26.4.09

Sant Jordi gris

He de remontarme a mis nueve años para recordar un descoloque semejante. Ese día maldito recogí una calabaza, acostumbrada como estaba yo a los jardines en flor. En aquella papeleta del Conservatorio de Música, algún estúpido estampó: “suspenso” y lo adornó con un sello oficial en forma de lira. Puede que mi audición fuese tan ridícula como la de los participantes de algunos castings, pero yo iba a la capital, al gran Conservatorio de Música, sin más pretensiones que cantar lo que Carmen Pilar tenia a bien enseñarme cada martes y jueves en la Sociedad Musical. Aquellos canallas que nos llamaban a cantar el DO RE MI delante de todo el auditorio, consideraron que no tenia talento musical y firmaron la papeleta del desconcierto. El camino de regreso a casa fue un puro canto, un largo sincopado de ahogos con lágrimas fusas y semifusas. Tal era mi desconsuelo que Carmen Pilar no se atrevió a abandonarme, prefirió llevarme a casa y dejarme directamente en brazos de mis padres, solicitando el alivio que proporcionaban unas gotas de “Agua del Carmen”.
Hoy iba a Barcelona gracias a mi relato sobre Nepal. Recogía mi primer reconocimiento literario de manos del presidente del Club Alpí de la Universidad Autónoma y para celebrar mi entrada en el mundillo me iba después a las Ramblas. Observaría todo desde arriba, por ese efecto elevador que da la euforia, pero me sentiría codo con codo con esos escritores reconocidos que se han pasado el día firmando ejemplares. Todos tenemos un comienzo.
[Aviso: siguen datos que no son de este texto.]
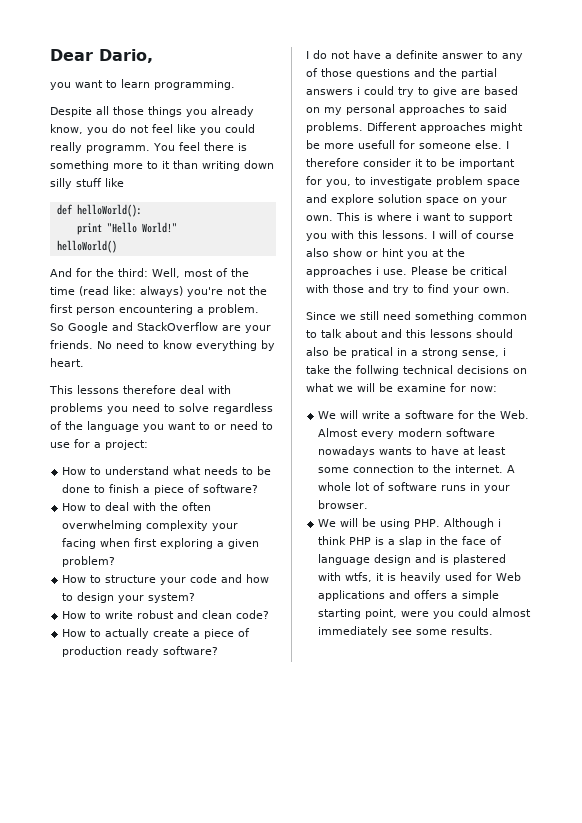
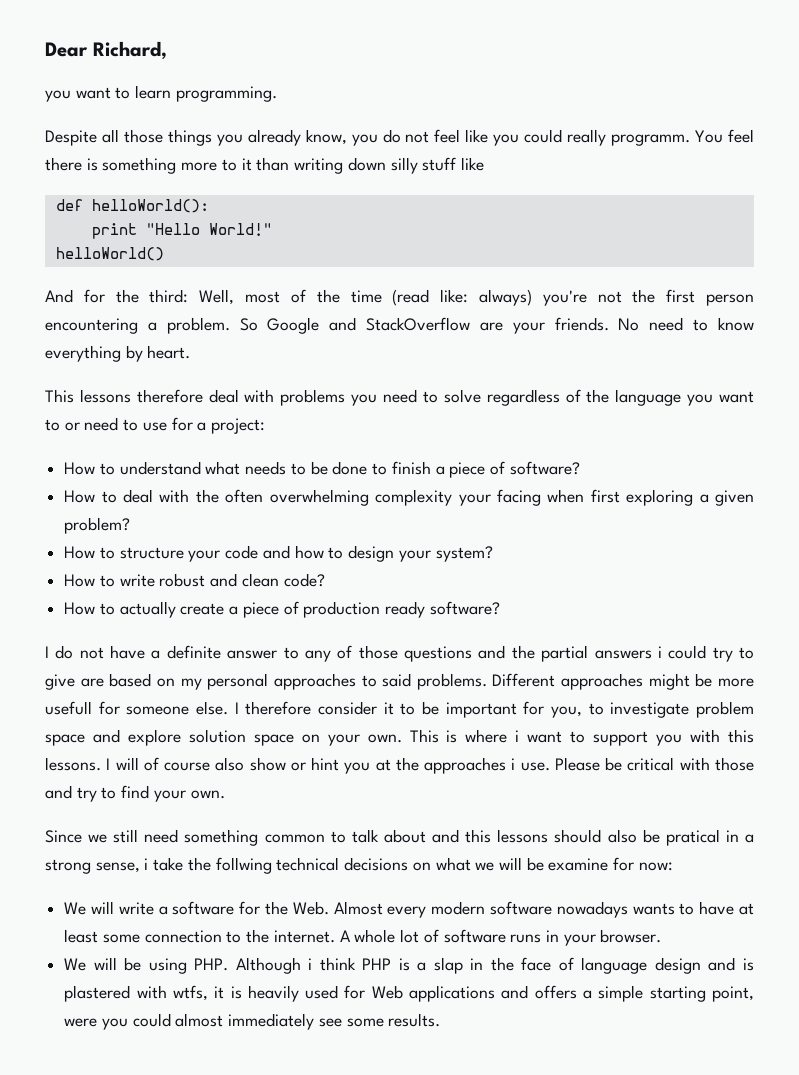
[99,49,153,63] Dario, -> [92,41,167,60] Richard,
Pasé la semana con el teléfono en el bolsillo por si sonaba, un cargador en el bolso por si la batería se terminaba y otro en el coche… por si acaso. He revisado el correo electrónico regularmente, con más insistencia si cabe, a las horas en que podría terminar la deliberación de un jurado. A día de hoy, que se entregan los premios, nadie me ha dicho nada; silencio, ni llamada, ni correo electrónico, ni siquiera un SMS escueto, sin sellos con liras, que diga: “Su relato es una mierda. Gracias”.